Menjaga Kondusivitas Nasional Terkait Isu Harga BBM Dinilai Penting

Ilustrasi isi BBM. Foto: Dok. Media Indonesia (MI).

Menjaga Kondusivitas Nasional Terkait Isu Harga BBM Dinilai Penting

Fachri Audhia Hafiez • 9 April 2026 23:28

Jakarta: Kondisi fiskal Indonesia saat ini disebut dalam posisi aman untuk menyangga subsidi energi. Menanggapi isu kenaikan harga BBM, pemerintah telah menegaskan komitmennya untuk melindungi daya beli masyarakat dengan mempertahankan harga BBM bersubsidi hingga akhir 2026.

“Arahan Presiden Prabowo untuk tidak menaikkan harga BBM bersubsidi didukung oleh perhitungan yang cermat dan hati-hati dengan memperhatikan ruang fiskal yang ada," ujar Ketua Komisi XI DPR Mukhamad Misbakhun melalui keterangan tertulis di Jakarta, Kamis, 9 April 2026.
 


Dia juga menyoroti analisis elite politik agar menaikkan harga BBM bersubsidi. Misbakhun menegaskan bahwa arahan Presiden untuk tidak menaikkan harga BBM bersubsidi merupakan langkah yang didasari perhitungan cermat. 

“Analisis yang disampaikan mengenai kondisi APBN dan harga minyak dunia cenderung kurang updated. Bisa jadi ini terjadi karena akses terhadap data terkini mengenai kondisi fiskal dan APBN terbatas,” ujar Misbakhun.

Menurutnya, fokus pemerintah saat ini adalah menjaga inflasi tetap terkendali agar masyarakat dapat beraktivitas dengan tenang di tengah situasi geopolitik global yang dinamis.

Berdasarkan kalkulasi Kementerian Keuangan yang dipaparkan Menkeu Purbaya Yudhi Sadewa, ketahanan APBN masih mampu menanggung subsidi meskipun harga minyak dunia diasumsikan menyentuh angka USD 100 per barel. Kepastian ini menjadi landasan kuat agar tidak muncul kekhawatiran berlebih di tengah publik.

Langkah strategis ini sengaja diambil guna memastikan roda ekonomi masyarakat di tingkat akar rumput tetap bergerak tanpa beban tambahan dari sektor energi.

Selain sektor energi, pemerintah juga melaporkan kesiapan di sektor pangan. Saat ini, persediaan beras di gudang Bulog mencapai 4,4 juta ton, angka tertinggi dalam sejarah nasional, yang tersebar merata di seluruh wilayah Indonesia.

“Ini adalah bukti kesiapan pemerintah dalam melindungi rakyat," tutur Misbakhun.


Ketua Komisi XI DPR Mukhamad Misbakhun. Foto: Metro TV/Rona Marina.

Ia pun mengajak seluruh tokoh bangsa dan elite politik untuk membangun narasi yang menyejukkan.
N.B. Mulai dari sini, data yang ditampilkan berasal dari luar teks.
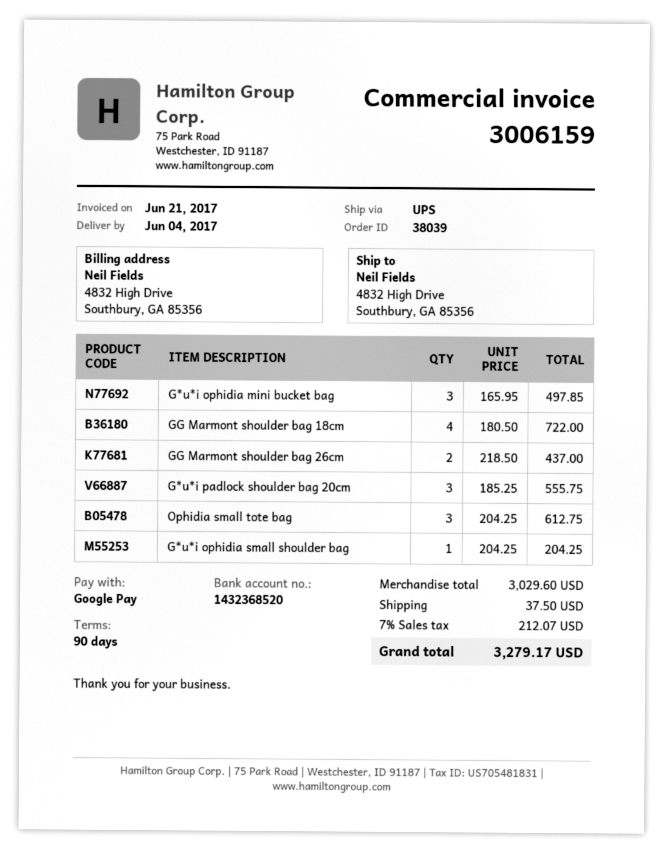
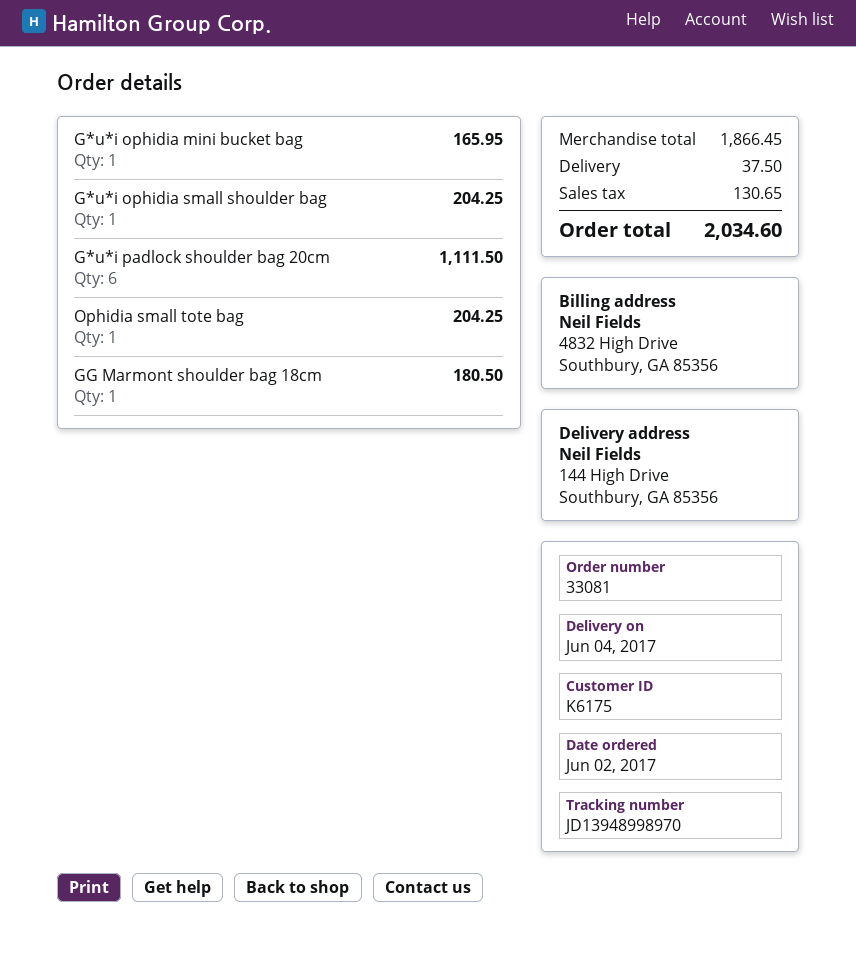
order number: 38039 -> 33081
ship to: 4832 High Drive, Southbury, GA 85356 -> 144 High Drive, Southbury, GA 85356
G*u*i ophidia mini bucket bag: 3 for 497.85 -> 1 for 165.95
GG Marmont shoulder bag 18cm: 4 for 722.00 -> 1 for 180.50
GG Marmont shoulder bag 26cm: 2 for 437.00 -> none
G*u*i padlock shoulder bag 20cm: 3 for 555.75 -> 6 for 1111.50
Ophidia small tote bag: 3 for 612.75 -> 1 for 204.25
subtotal: 3029.60 -> 1866.45
tax: 212.07 -> 130.65
total: 3279.17 -> 2034.60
Di tengah tensi global yang sulit diprediksi, persatuan nasional dan ketenangan sosial dinilai jauh lebih penting daripada melempar prediksi yang memicu kecemasan.

"Rakyat butuh ketenangan, bukan dipanasi dengan isu yang bisa menimbulkan gejolak sosial. Sepantasnya kita merangkul seluruh elemen masyarakat untuk bergotong-royong menghadapi situasi geopolitik," ucap Misbakhun.